France’s High Audiovisual Council removed the commercial from air earlier this year, and in November the Council of State, the country’s highest administrative court, upheld the ban, since the clip could ‘disturb the conscience’ of French women who had aborted DS fetuses.”

Ask yourself this question: If French courts are permitted to ban a television commercial that features smiling kids because it might “disturb the conscious” of some viewers, then what is off limits?

Answer: Nothing.

Whether you agree or disagree with abortion, then I hope you can see just how incredibly terrifying this court’s logic is from a free-speech and religious liberty perspective. People often behave like the liberties enjoyed by the western world will be around forever, but that is not the case.

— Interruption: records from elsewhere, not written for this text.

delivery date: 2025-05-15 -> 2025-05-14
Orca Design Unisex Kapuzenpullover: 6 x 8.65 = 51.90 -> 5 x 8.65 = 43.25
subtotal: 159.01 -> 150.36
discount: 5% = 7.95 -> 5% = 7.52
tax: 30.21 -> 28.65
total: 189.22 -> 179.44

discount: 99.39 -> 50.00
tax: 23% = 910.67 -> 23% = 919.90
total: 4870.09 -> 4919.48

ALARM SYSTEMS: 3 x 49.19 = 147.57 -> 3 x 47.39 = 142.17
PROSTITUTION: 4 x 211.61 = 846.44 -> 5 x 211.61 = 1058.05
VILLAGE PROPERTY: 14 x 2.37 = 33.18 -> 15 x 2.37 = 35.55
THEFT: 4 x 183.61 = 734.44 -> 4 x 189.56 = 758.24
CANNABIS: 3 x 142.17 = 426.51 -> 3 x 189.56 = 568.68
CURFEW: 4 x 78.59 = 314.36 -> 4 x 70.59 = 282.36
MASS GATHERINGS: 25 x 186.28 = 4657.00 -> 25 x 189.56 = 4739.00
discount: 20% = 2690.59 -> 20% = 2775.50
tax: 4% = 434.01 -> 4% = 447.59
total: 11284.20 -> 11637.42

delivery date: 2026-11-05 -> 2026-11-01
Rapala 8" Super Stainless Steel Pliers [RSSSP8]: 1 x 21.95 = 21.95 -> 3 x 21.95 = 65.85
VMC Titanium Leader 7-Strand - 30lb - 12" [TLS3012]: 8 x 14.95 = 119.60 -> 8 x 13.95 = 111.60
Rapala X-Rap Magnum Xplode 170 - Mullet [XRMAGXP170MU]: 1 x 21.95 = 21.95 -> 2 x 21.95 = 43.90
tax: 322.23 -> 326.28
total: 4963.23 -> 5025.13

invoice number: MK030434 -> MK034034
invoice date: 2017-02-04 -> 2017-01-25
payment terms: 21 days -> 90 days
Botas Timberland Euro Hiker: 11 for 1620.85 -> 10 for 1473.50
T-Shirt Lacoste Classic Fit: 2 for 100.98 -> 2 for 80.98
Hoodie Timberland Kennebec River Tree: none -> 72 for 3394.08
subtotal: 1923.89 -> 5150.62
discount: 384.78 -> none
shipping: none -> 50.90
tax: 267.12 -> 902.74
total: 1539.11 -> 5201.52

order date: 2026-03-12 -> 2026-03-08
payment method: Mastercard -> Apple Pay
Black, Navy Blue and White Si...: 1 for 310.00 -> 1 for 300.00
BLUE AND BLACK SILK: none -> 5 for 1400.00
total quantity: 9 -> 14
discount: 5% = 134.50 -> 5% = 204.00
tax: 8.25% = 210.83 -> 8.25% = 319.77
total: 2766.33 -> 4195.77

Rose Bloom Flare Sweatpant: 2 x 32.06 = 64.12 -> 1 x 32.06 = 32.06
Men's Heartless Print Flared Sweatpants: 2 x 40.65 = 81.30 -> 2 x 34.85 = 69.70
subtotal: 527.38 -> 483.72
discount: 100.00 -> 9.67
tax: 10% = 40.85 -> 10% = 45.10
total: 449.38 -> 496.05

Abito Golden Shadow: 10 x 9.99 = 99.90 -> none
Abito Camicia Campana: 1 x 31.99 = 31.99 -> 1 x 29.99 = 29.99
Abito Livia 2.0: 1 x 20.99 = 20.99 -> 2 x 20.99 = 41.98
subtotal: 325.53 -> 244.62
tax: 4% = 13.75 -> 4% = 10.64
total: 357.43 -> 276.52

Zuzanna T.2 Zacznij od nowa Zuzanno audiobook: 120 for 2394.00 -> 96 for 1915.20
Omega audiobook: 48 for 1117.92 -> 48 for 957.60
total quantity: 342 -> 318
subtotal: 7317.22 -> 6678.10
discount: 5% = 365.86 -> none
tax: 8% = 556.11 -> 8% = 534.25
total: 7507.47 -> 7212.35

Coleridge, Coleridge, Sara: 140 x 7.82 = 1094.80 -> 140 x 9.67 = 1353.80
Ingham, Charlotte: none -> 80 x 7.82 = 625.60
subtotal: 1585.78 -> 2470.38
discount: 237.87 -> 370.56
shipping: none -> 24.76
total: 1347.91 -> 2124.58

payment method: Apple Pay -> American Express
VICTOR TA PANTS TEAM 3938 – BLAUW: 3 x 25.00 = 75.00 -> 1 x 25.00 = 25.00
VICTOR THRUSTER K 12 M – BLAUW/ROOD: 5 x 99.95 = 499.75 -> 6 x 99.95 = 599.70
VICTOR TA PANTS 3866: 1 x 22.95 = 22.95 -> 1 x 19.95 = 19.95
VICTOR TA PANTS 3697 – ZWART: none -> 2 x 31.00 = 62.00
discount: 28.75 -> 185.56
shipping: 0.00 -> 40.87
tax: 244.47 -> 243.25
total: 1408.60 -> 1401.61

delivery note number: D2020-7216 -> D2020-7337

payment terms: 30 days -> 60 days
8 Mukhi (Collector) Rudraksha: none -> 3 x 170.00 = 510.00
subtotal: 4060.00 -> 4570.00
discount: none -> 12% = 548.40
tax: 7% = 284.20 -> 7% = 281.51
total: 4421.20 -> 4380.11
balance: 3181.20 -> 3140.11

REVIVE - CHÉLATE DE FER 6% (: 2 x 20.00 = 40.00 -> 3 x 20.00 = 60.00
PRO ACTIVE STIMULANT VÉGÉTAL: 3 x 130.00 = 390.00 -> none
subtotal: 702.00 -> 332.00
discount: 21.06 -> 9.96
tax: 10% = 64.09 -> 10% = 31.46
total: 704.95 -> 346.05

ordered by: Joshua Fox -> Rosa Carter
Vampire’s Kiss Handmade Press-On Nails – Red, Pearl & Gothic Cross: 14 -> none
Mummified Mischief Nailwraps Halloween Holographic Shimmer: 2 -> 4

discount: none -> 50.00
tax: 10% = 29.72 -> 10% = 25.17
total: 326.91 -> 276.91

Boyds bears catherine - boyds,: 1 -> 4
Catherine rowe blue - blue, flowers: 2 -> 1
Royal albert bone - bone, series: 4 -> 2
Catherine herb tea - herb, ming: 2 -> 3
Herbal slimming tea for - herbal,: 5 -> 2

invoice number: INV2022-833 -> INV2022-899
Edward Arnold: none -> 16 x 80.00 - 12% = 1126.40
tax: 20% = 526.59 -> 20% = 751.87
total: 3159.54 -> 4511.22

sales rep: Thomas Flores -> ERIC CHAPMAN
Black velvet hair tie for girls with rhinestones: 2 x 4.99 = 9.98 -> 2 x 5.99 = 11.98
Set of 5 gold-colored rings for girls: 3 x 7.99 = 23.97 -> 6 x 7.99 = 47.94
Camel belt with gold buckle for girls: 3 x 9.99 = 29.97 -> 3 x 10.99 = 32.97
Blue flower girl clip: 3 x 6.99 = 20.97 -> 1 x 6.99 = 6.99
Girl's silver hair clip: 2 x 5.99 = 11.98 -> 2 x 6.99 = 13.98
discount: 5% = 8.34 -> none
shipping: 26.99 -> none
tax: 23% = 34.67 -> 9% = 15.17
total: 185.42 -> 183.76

“But Doug!” you said, “Why should we care about France? We sort of expect that kind of thing from the French and Europe as a whole, right?”

The truth, sadly, is that every nation has Thought Police — even the U.S.

One merely needs to check out BuzzFeed’s hit piece on the hosts of HGTV’s hit series Fixer Upper. Writer Kate Aurthur founder herself a juicy target to destroy because a popular married couple is suspected of a Mind Crime. That’s why she wrote “Chip And Joanna Gaines’ Church Is Firmly Against Same-Sex Marriage.”

Shocker — Christian family belongs to a church that does not approve of homosexual relationships.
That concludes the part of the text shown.